PROBLEM REQUIREMENTS => The number needed is how many lines of the data hold the string "targets". Give that number and nothing more.

DATA PROVIDED =>
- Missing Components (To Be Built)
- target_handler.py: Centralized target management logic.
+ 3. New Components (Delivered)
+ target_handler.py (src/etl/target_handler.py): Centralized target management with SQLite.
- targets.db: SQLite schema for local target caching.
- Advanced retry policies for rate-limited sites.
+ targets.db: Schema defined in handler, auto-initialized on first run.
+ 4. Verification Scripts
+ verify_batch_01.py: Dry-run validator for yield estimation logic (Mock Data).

---

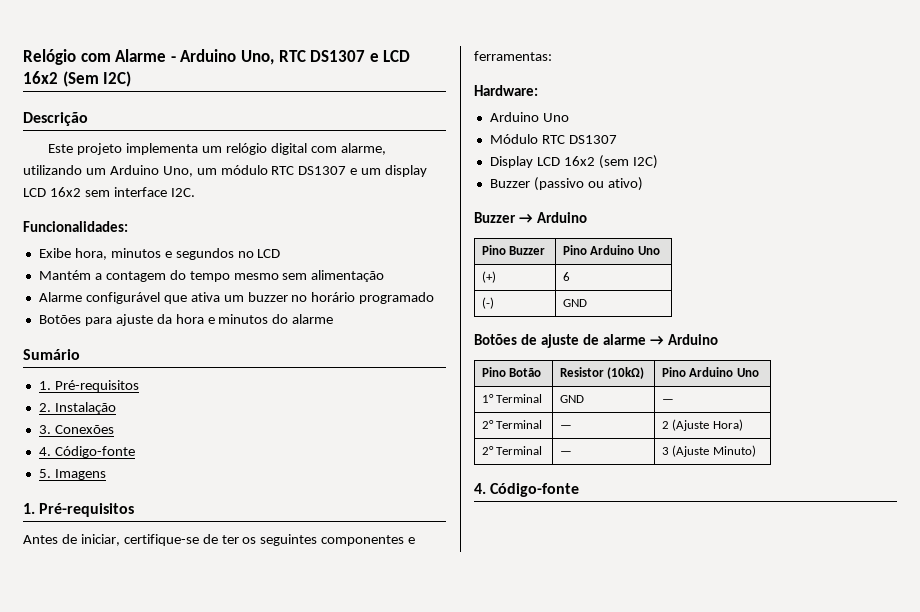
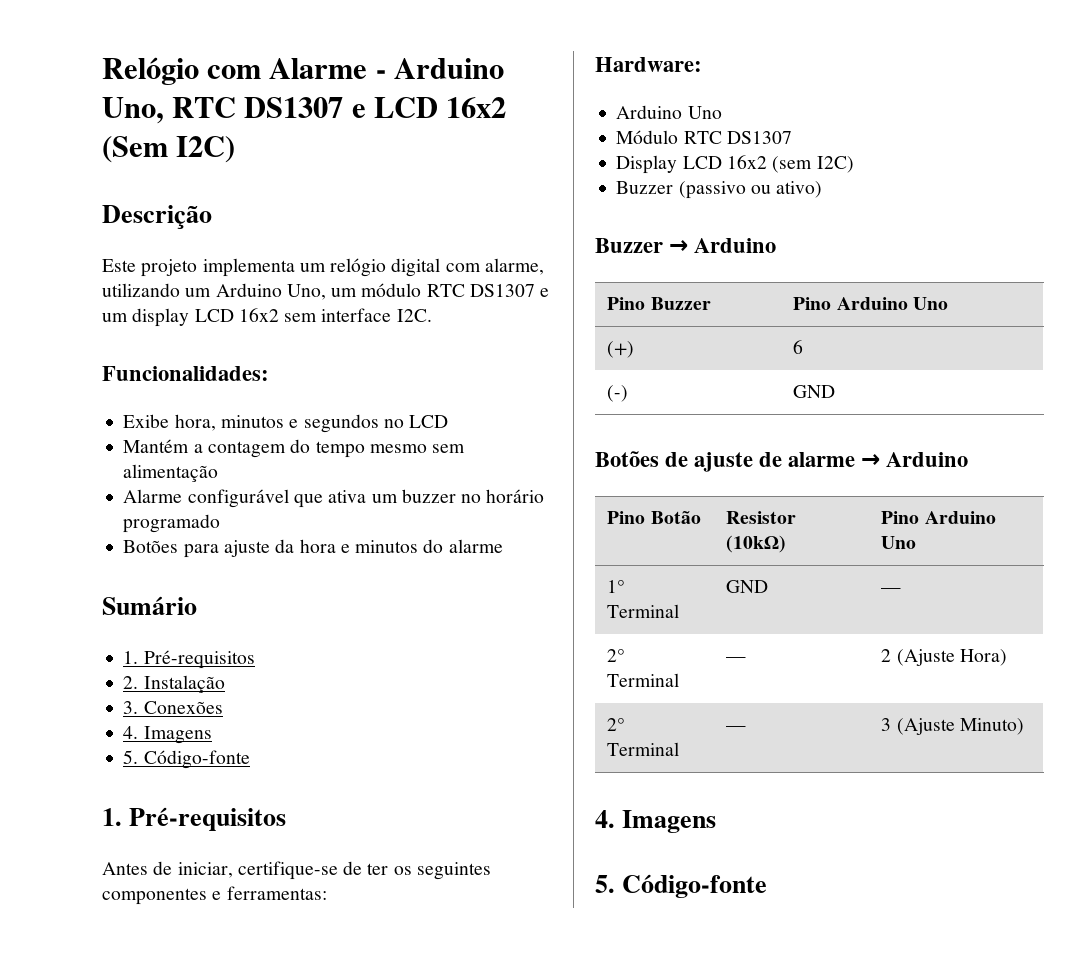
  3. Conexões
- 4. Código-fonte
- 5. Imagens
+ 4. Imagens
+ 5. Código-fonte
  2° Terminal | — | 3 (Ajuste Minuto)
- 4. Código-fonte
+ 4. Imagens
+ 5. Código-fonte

--

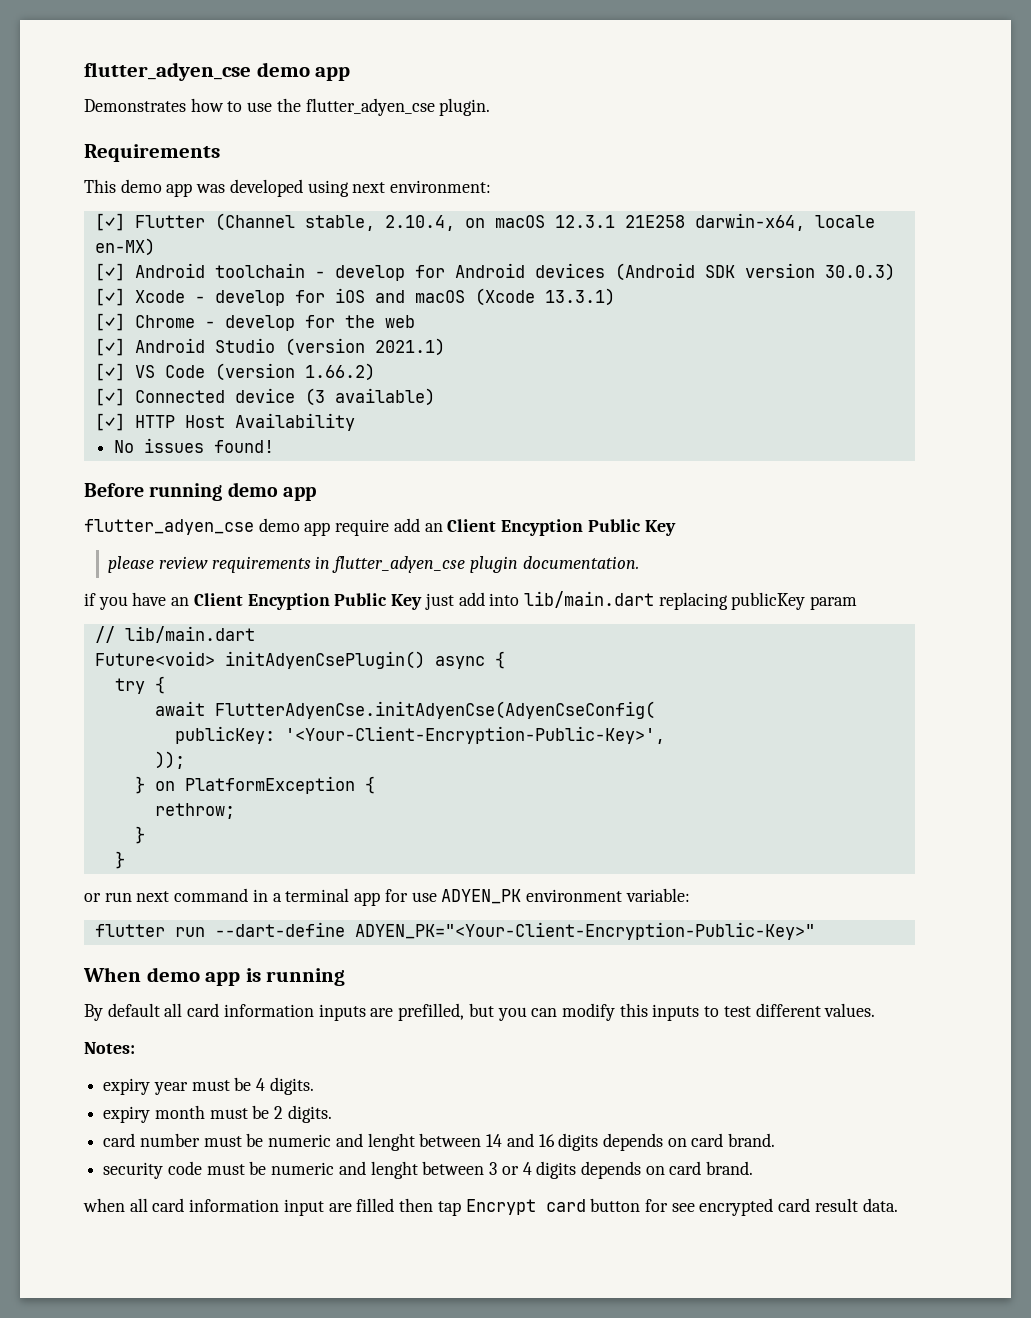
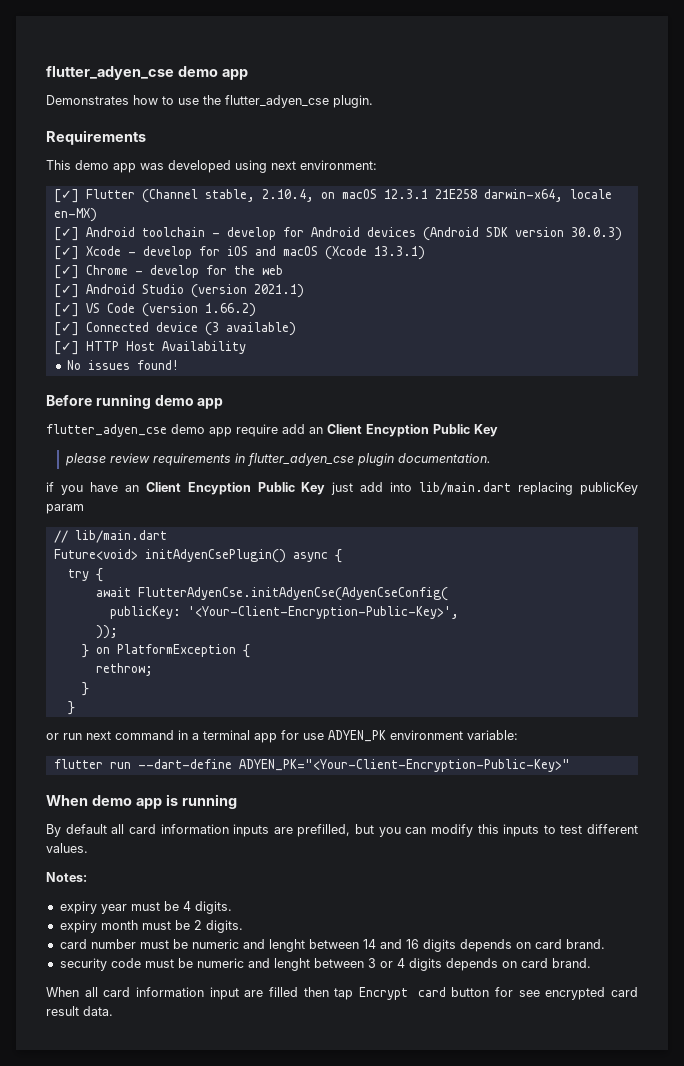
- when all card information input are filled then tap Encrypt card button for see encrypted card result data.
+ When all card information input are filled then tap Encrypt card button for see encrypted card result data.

EXERCISE SOLUTION => 2